Order a copy here (sliding scale price $10 - $20)

For most of my adolescence, I worked at a community theatre where I saw my fair share of amateur productions. I noticed that live performance has the power to be so deeply and often uncomfortably earnest, especially when the glitz and glamour of a professional stage show are minimal or non-existent. Low-budget community theatre had me considering the juxtaposition between big, theatrical moments of canonical productions and their portrayals in the dinky suburban rental theatre. Taking this contrast to its extreme, I began envisioning these productions in smaller and smaller venues, while the characters’ need to perform and communicate artfully remained as big and elaborate as ever.

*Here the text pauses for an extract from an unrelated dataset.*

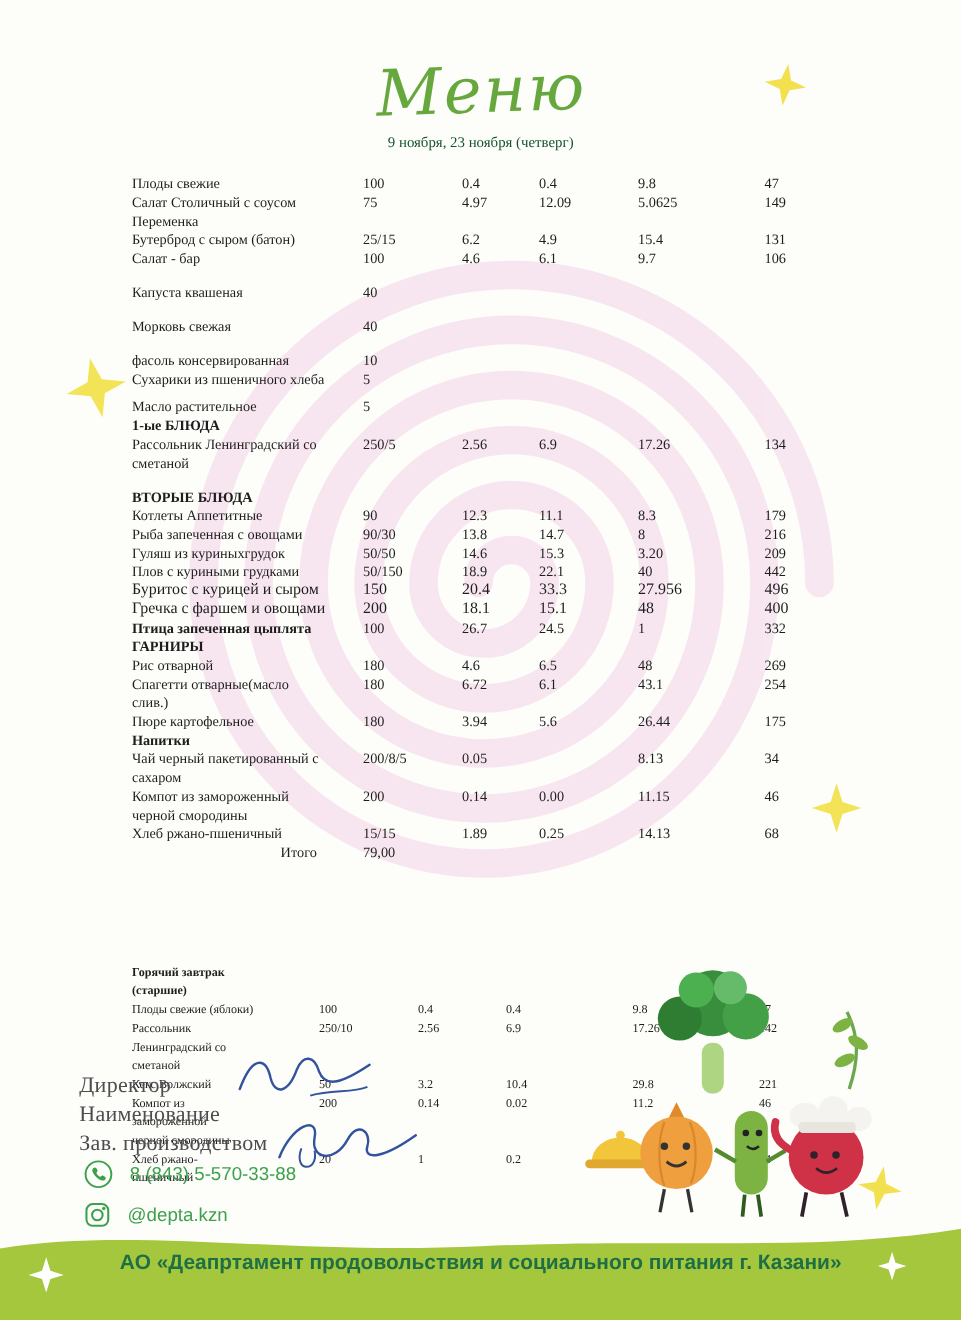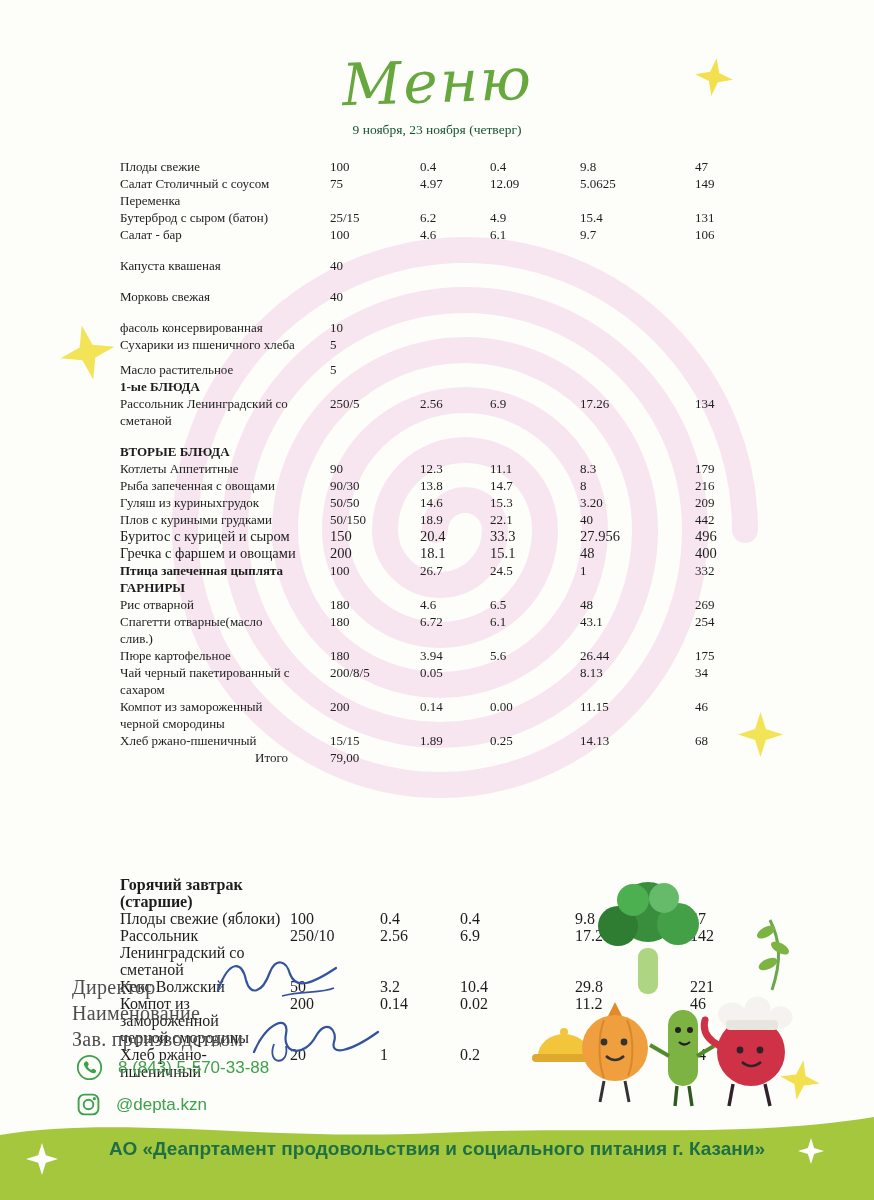"Напитки" div.row { html: none -> <div> <span>Напитки</span> <span></span> <span></span> <span></span> <span></span> <span></span> </div> }
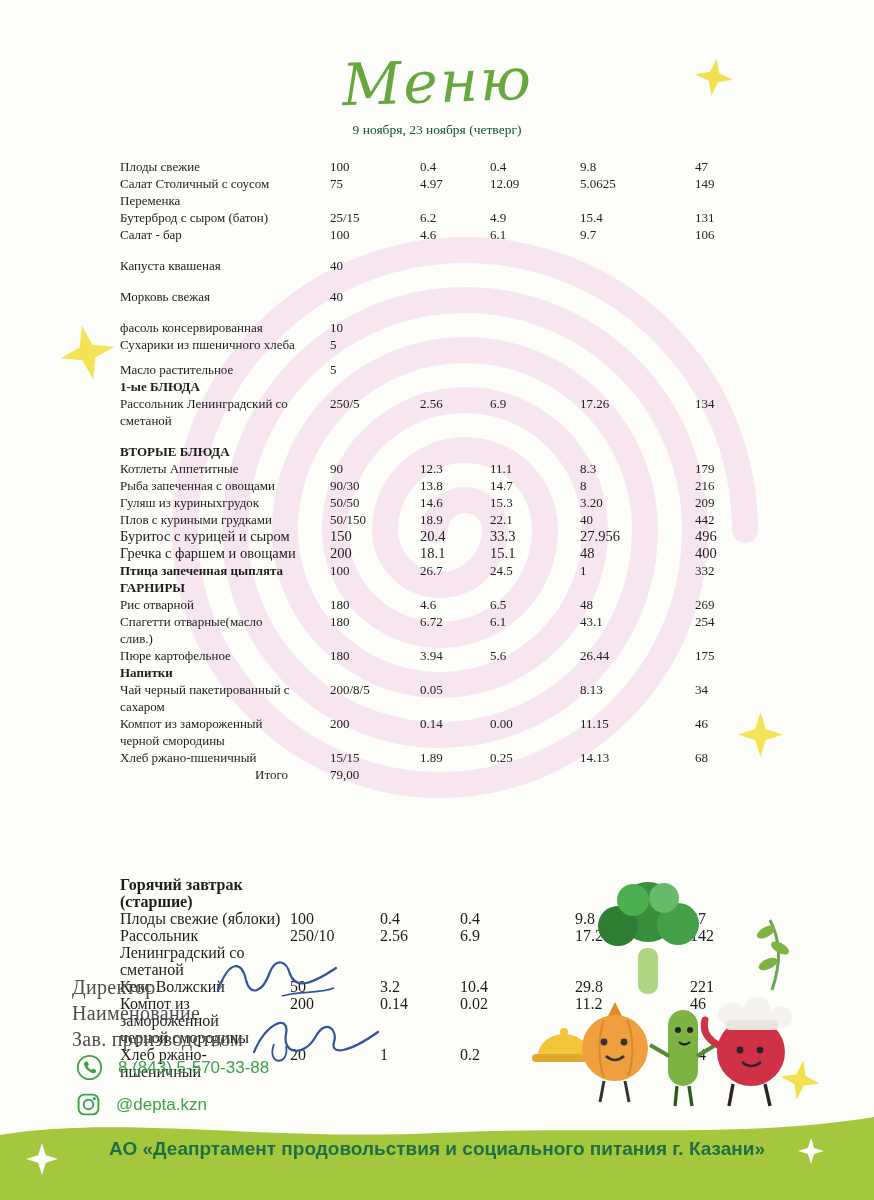"Горячий завтрак" .bfast .row { font-size: 16px -> 11px }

The stories in this collection are asking:
What happens when characters with grandiose desires to perform for an audience can only enact their performances at home?
How do they bring in an audience and keep their attention? How does the audience feel about being implicated in someone's artistic vision?

In writing these stories, it became clear to me that there exists a mirror between these manufactured home performances, and the fact that everyone is always doing some sort of performing, with or without realizing. Whether it be our gender, stories of our past, visions of our future, our opinions, fashion etc, we end up seeing bits of ourselves in these characters as they move and monologue seemingly without ego, laying bare a universal desire for attention and companionship acted out and awaiting applause.

"Mostly Arm Movements" is a glimpse into an unusual monthly get-together between three women.

"It Doesn't Care About The Pears" is a two-part tale of a loft party that takes a turn for the surreal.

Written as journal entries, "The Matinee", looks at one person's experience in the gig economy, helping to bring a client's main stage dreams to life inside an apartment.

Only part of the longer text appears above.